Another illustration that is given of this state in Chinese Buddhist philosophy is the way of behavior of a ball on a mountain stream. Think of a ping pong ball on rough water: the ball keeps dancing, dancing, dancing, and it is never swamped. It never stops moving.
It’s always instantly responsive to the motion of the water. And so, in this way, when we are living, to be able to go straight into things without hesitation, without blocking—we have our own proverb: he who hesitates is lost. And hesitation is what is basically meant in Buddhist thought by attachment in a bad sense, in the sense of evil attachments to the world.

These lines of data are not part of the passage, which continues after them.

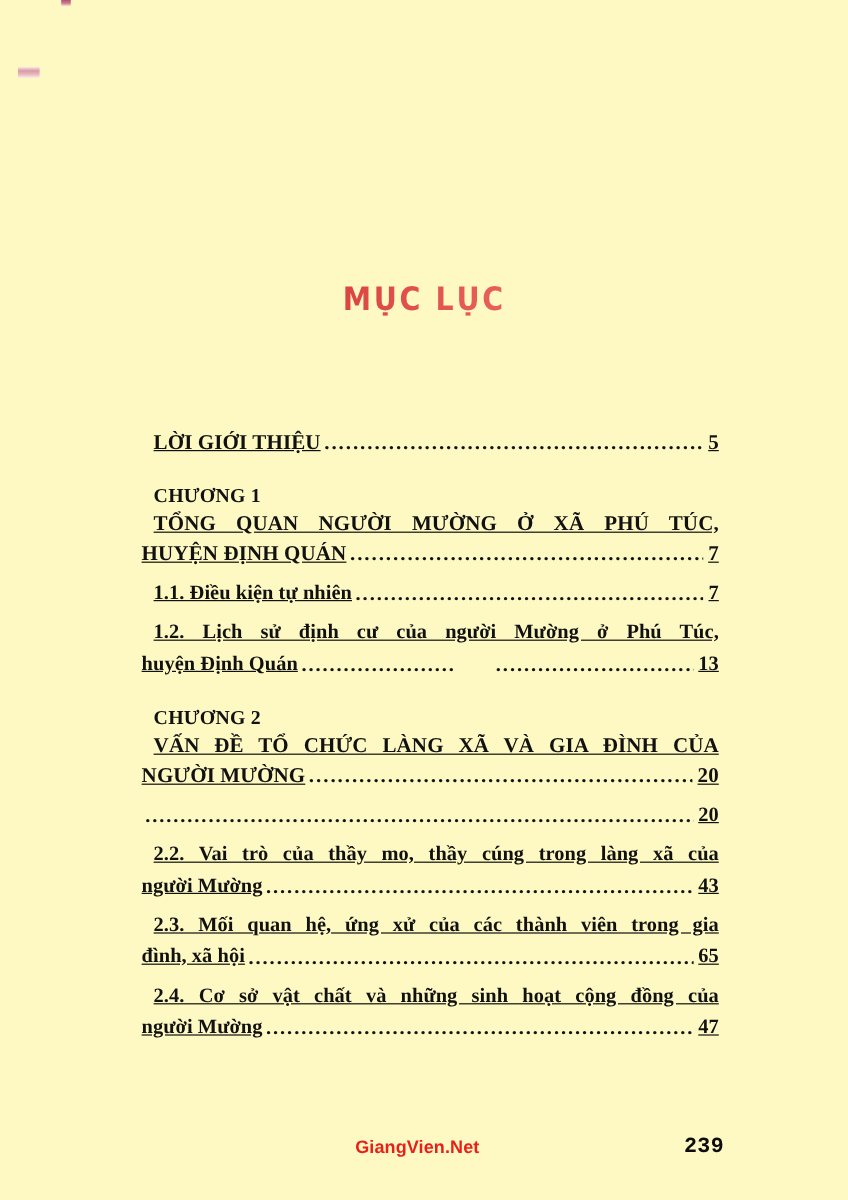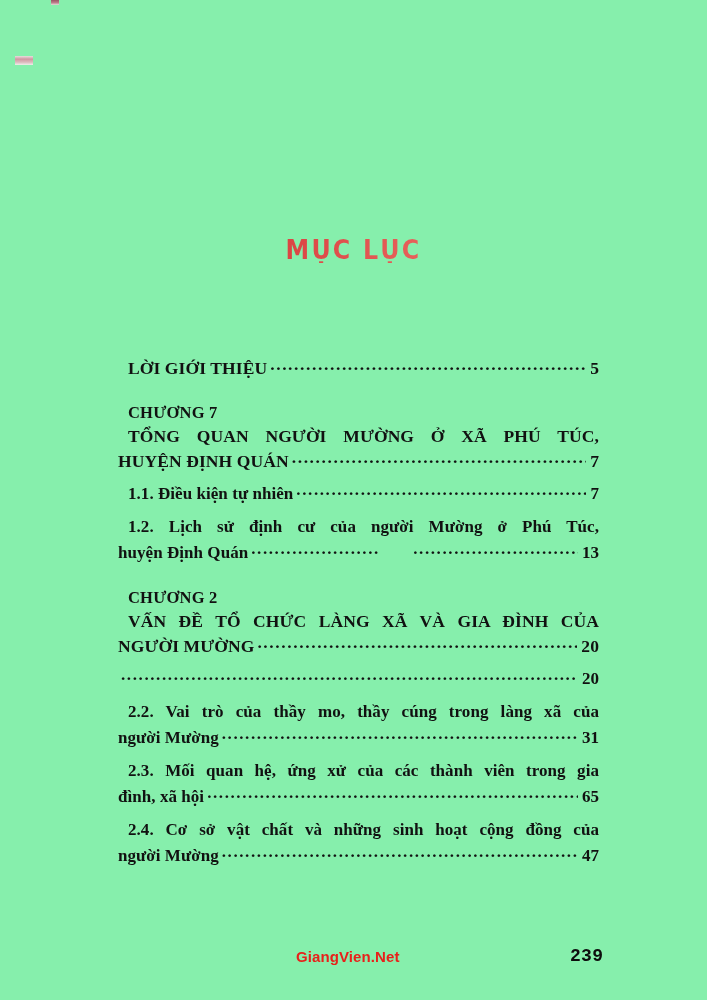--- a/index.html
+++ b/index.html
@@ -16,21 +16,21 @@
     font-family: "Liberation Serif", "DejaVu Serif", serif;
     color: #111111;
     -webkit-font-smoothing: antialiased;
   }
 
   .page {
     position: absolute;
     inset: 0;
     width: 707px;
     height: 1000px;
-    background: #86efac;
+    background: #fef9c3;
   }
 
   
   .artifact {
     position: absolute;
     pointer-events: none;
   }
   .artifact-mark {
     left: 51px;
     top: 0px;
@@ -78,24 +78,25 @@
     left: 118px;
     top: 356px;
     width: 481px;
   }
 
   .group { margin: 0; }
 
   
   .line {
     display: flex;
-    align-items: flex-start;
+    align-items: center;
     width: 100%;
     font-weight: 700;
     white-space: nowrap;
+    text-decoration: underline;
   }
 
   
   .major .line {
     font-size: 17.5px;
     line-height: 25px;
     letter-spacing: 0.1px;
   }
   
   .sub .line {
@@ -194,21 +195,21 @@
       <div class="line">
         <span class="txt indent">LỜI GIỚI THIỆU</span>
         <span class="leader"></span>
         <span class="pg">5</span>
       </div>
     </div>
 
     <div class="spacer-lg"></div>
 
     <div class="group major">
-      <div class="chapter-label">CHƯƠNG 7</div>
+      <div class="chapter-label">CHƯƠNG 1</div>
       <div class="line justify">
         <span class="txt">TỔNG QUAN NGƯỜI MƯỜNG Ở XÃ PHÚ TÚC,</span>
       </div>
       <div class="line">
         <span class="txt">HUYỆN ĐỊNH QUÁN</span>
         <span class="leader"></span>
         <span class="pg">7</span>
       </div>
     </div>
 
@@ -262,21 +263,21 @@
 
     <div class="spacer-sm"></div>
 
     <div class="group sub">
       <div class="line justify">
         <span class="txt">2.2. Vai trò của thầy mo, thầy cúng trong làng xã của</span>
       </div>
       <div class="line">
         <span class="txt">người Mường</span>
         <span class="leader"></span>
-        <span class="pg">31</span>
+        <span class="pg">43</span>
       </div>
     </div>
 
     <div class="spacer-sm"></div>
 
     <div class="group sub">
       <div class="line justify">
         <span class="txt">2.3. Mối quan hệ, ứng xử của các thành viên trong gia</span>
       </div>
       <div class="line">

It doesn’t mean love. It doesn’t mean joy and sorrow in that sense. It means blocking at love, blocking at joy and sorrow, blocking at fear.
This is the attachment from which the sage is going to be liberated. And so, in his answer “Walk on,” “Keep going”—you know, sometimes you wake up (maybe Monday morning) and you think of the week coming up, and all the chores you’ve got to do. And right as you wake up in bed you feel this fundamental block to going any further.
And you think, “Oh, I wish time wouldn’t go on. I’d just like to lie here and let it stop. I don’t want to face it.” The longer you lie that way, the more and more difficult it becomes to wake up.
And, you know, the answer is given to us over and over again. It is just: get up! Don’t think about it!
Move! Walk on! The moment one moves into it, the problem becomes simple.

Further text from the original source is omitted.